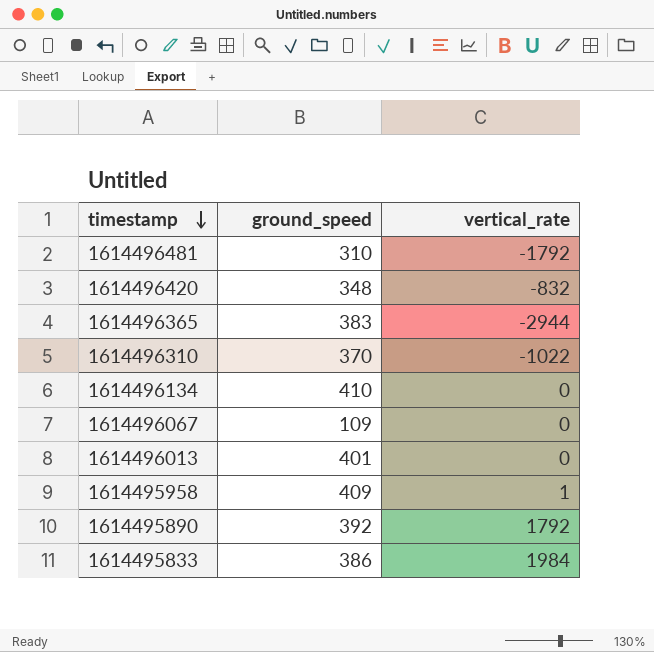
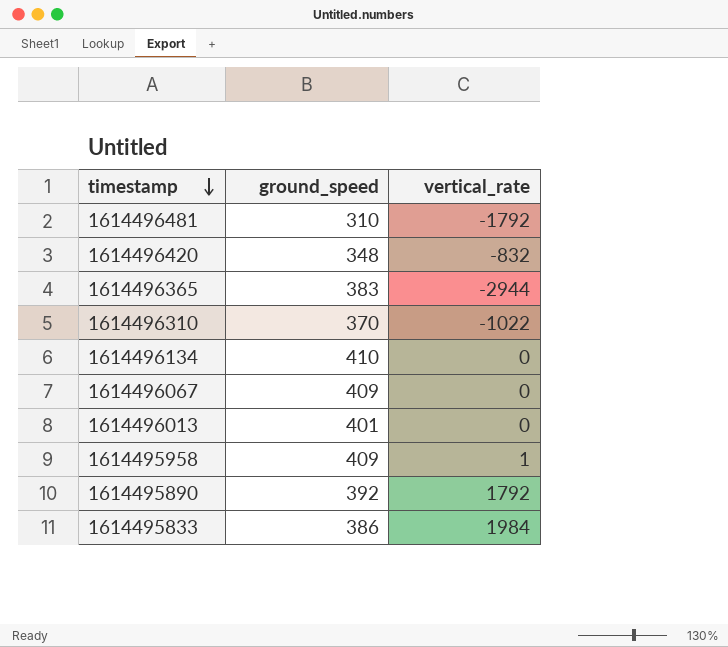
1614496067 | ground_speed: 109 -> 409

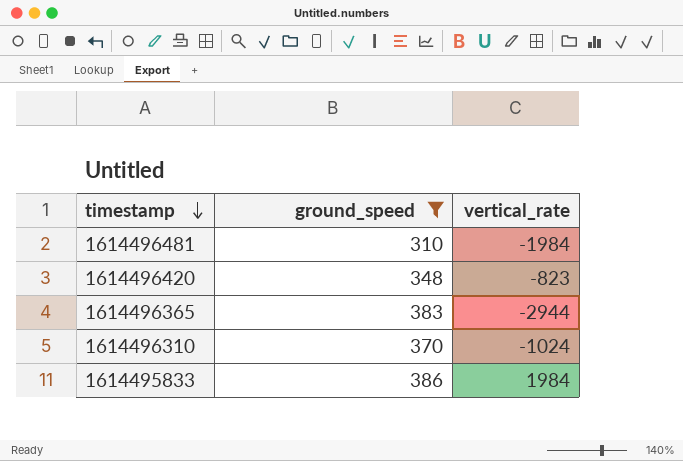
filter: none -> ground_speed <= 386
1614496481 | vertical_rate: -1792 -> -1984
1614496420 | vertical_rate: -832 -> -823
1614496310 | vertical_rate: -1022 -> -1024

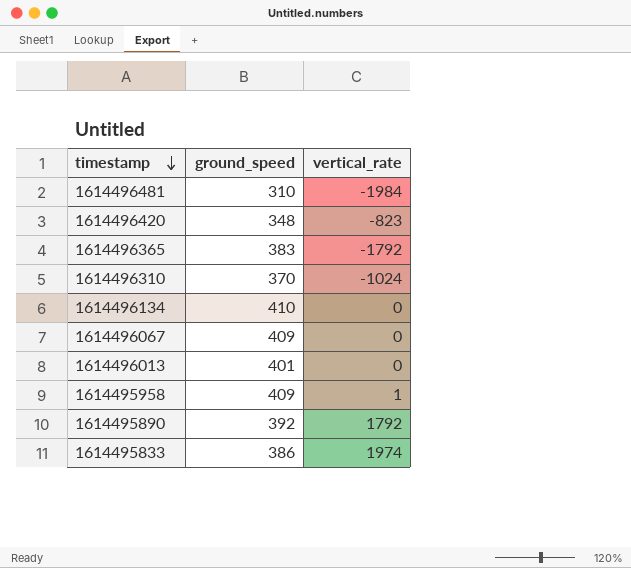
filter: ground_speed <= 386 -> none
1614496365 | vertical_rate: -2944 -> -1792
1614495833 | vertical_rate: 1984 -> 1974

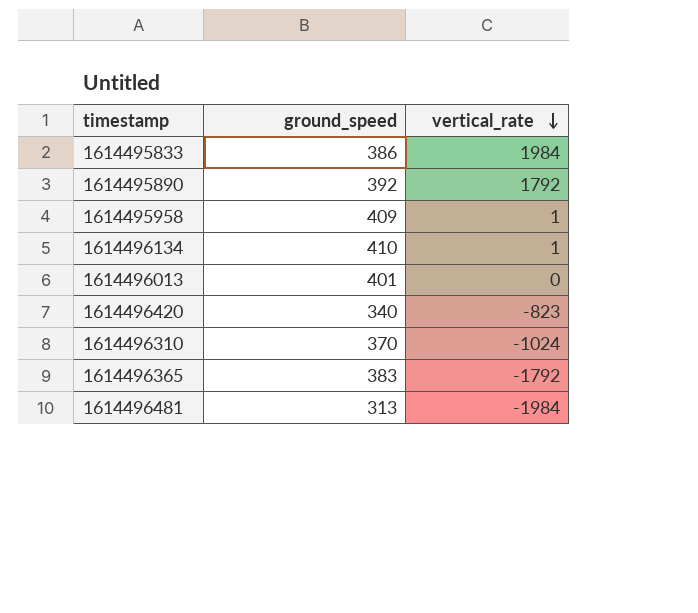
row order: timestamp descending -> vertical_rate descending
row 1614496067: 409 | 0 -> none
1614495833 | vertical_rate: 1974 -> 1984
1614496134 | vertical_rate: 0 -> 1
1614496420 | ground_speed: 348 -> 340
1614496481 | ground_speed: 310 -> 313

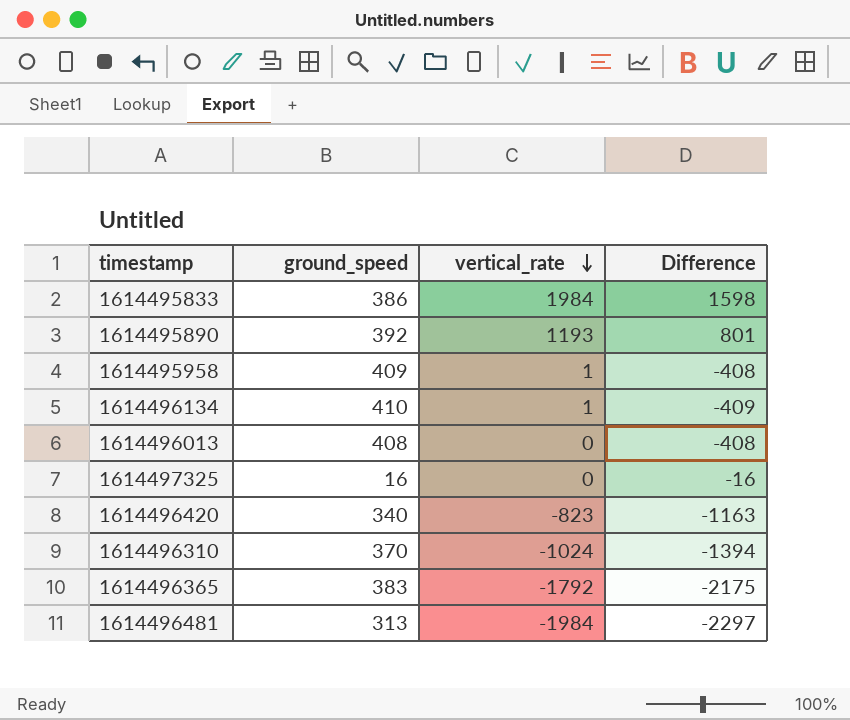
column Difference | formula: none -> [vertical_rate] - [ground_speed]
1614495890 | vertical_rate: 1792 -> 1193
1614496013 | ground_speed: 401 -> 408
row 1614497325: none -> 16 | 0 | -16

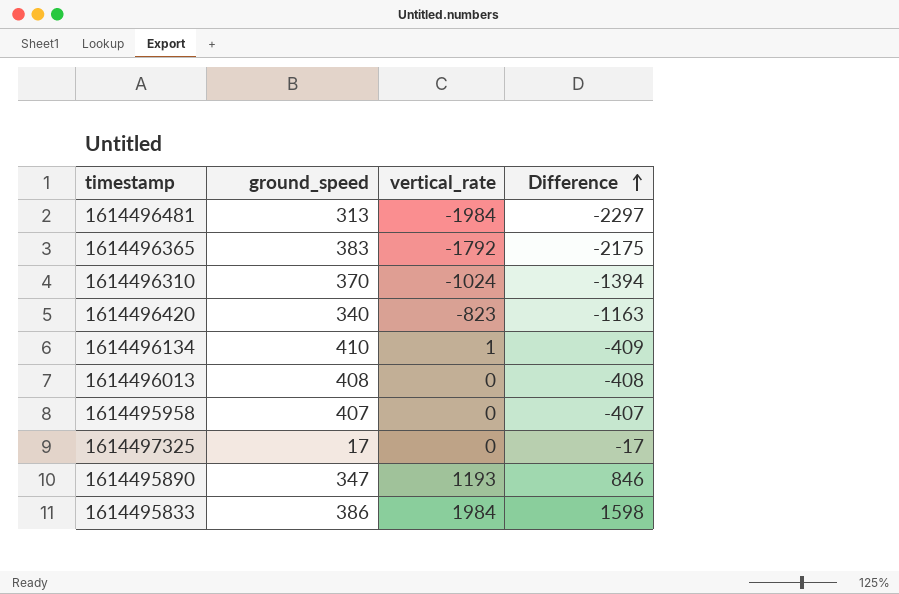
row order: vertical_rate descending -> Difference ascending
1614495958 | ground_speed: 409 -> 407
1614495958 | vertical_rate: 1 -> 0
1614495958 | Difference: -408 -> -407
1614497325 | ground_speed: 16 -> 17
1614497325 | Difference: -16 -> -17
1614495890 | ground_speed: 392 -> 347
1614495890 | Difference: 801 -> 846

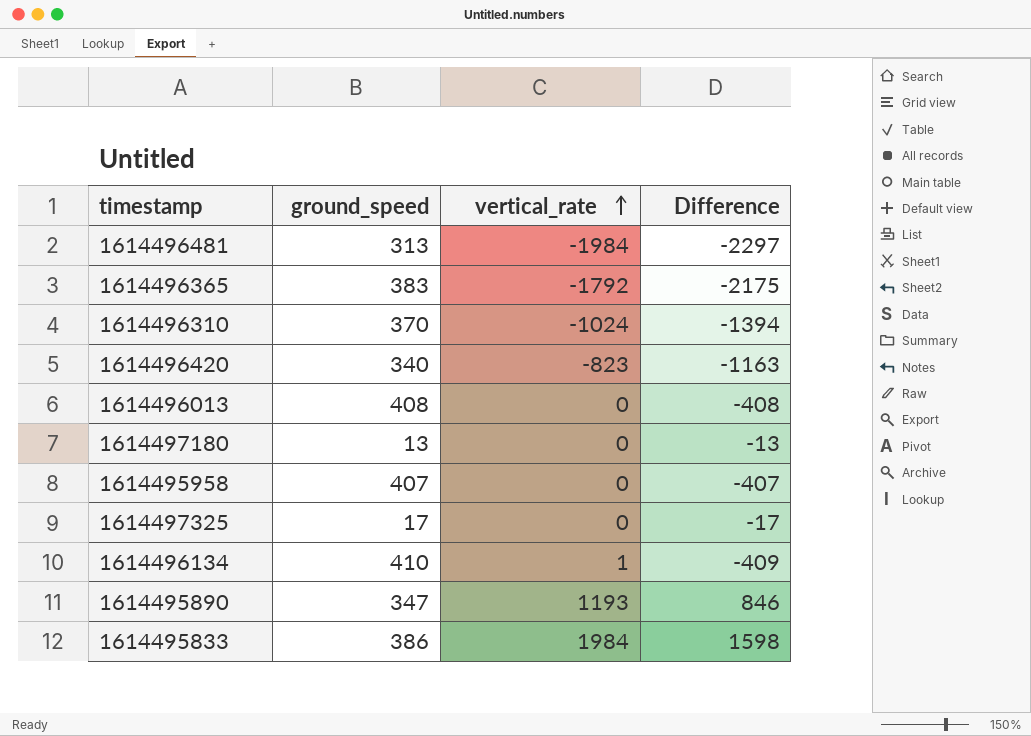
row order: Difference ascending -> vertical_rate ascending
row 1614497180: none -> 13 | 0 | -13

...

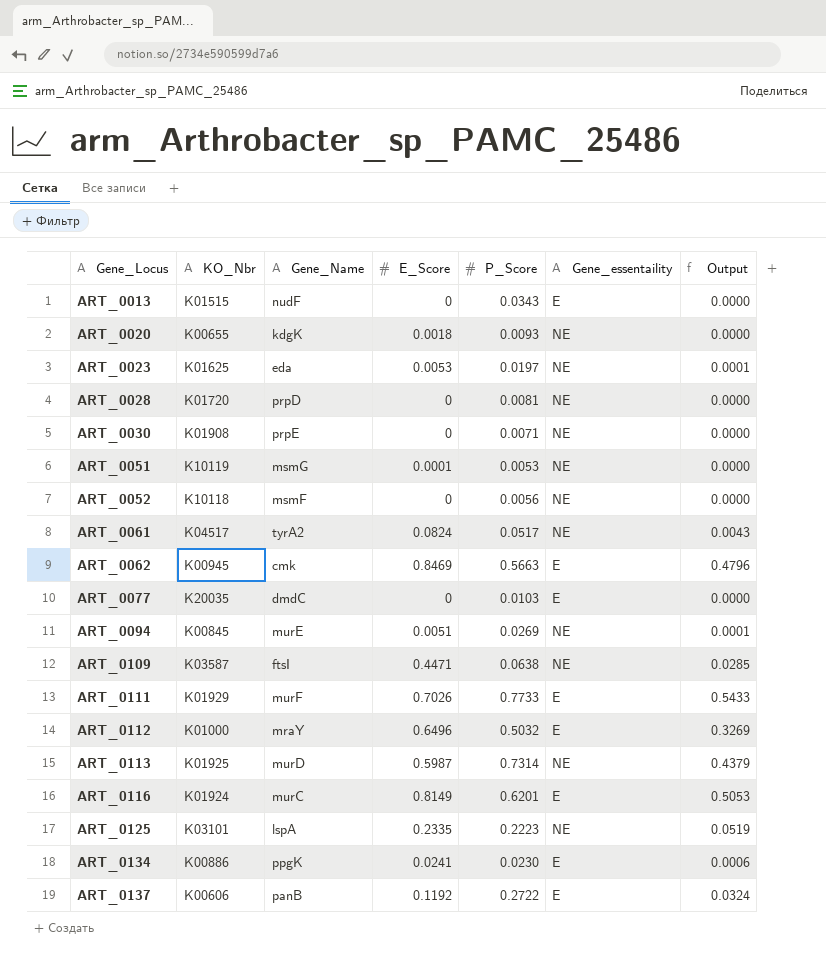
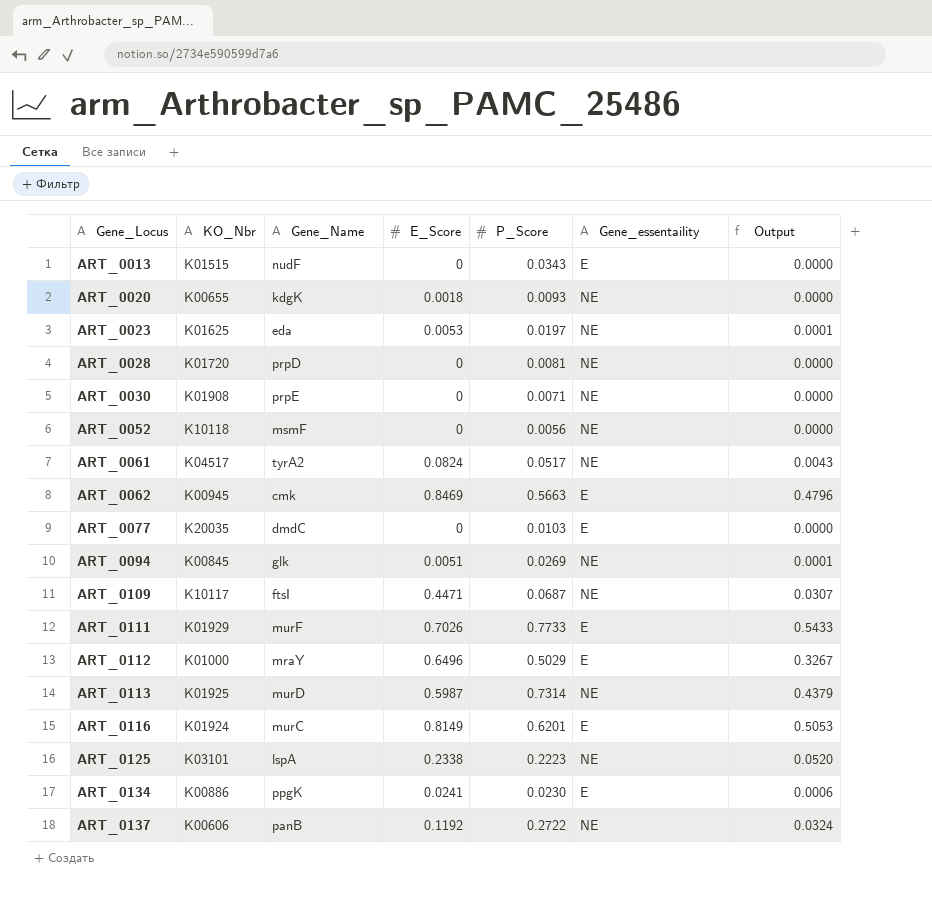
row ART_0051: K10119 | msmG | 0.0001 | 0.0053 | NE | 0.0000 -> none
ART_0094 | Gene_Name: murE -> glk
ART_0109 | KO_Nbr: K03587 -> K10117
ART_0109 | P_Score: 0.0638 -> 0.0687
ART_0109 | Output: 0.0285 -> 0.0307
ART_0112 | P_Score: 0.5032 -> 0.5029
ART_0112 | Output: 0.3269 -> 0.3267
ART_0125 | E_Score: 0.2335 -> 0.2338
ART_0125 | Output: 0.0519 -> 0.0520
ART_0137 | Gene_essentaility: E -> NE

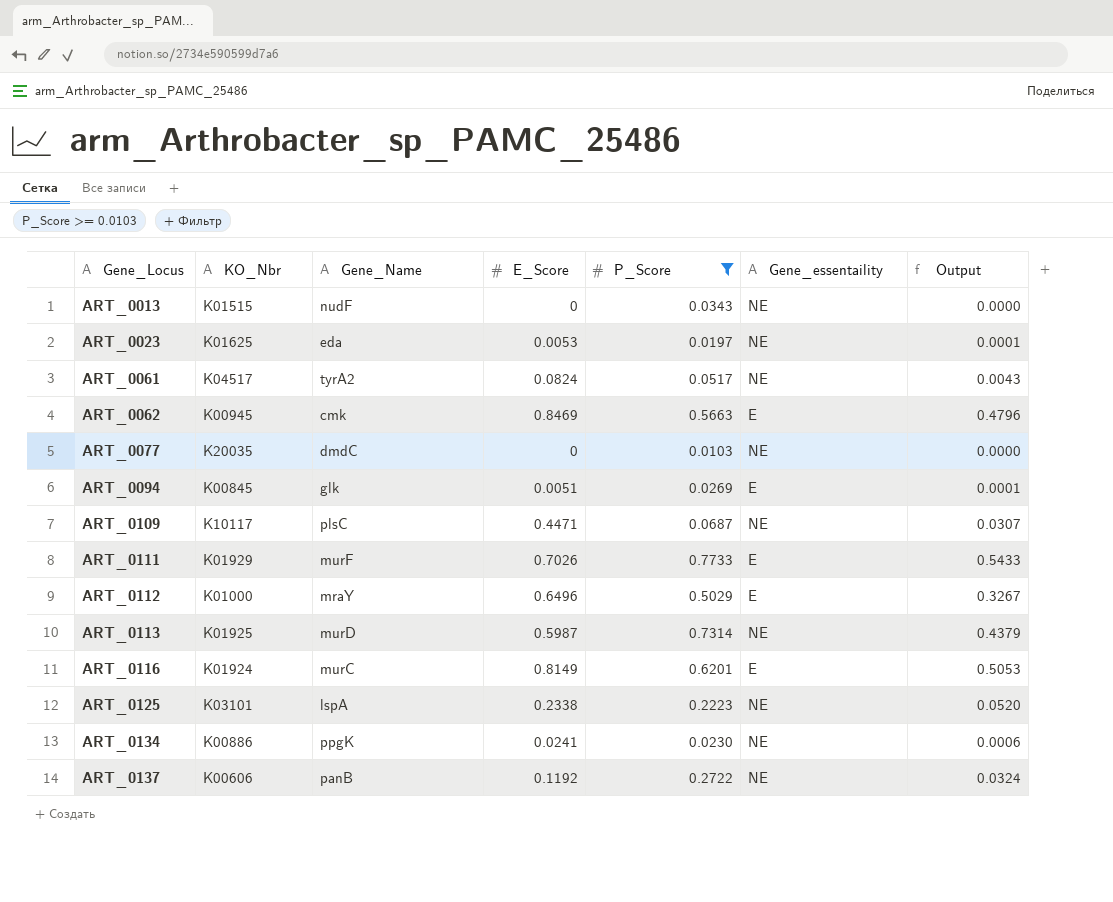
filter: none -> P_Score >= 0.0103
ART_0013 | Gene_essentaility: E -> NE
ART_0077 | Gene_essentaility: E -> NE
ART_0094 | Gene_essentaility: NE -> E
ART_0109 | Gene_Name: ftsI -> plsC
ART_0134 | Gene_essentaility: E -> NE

> About this task:
With the pictures omitted, restate word for word the lines above from the line that has "1614495958 | Difference: -408 -> -407" up to and including the line that has "row 1614497180: none -> 13 | 0 | -13", and no other lines.

> Written answer:
1614495958 | Difference: -408 -> -407
1614497325 | ground_speed: 16 -> 17
1614497325 | Difference: -16 -> -17
1614495890 | ground_speed: 392 -> 347
1614495890 | Difference: 801 -> 846

row order: Difference ascending -> vertical_rate ascending
row 1614497180: none -> 13 | 0 | -13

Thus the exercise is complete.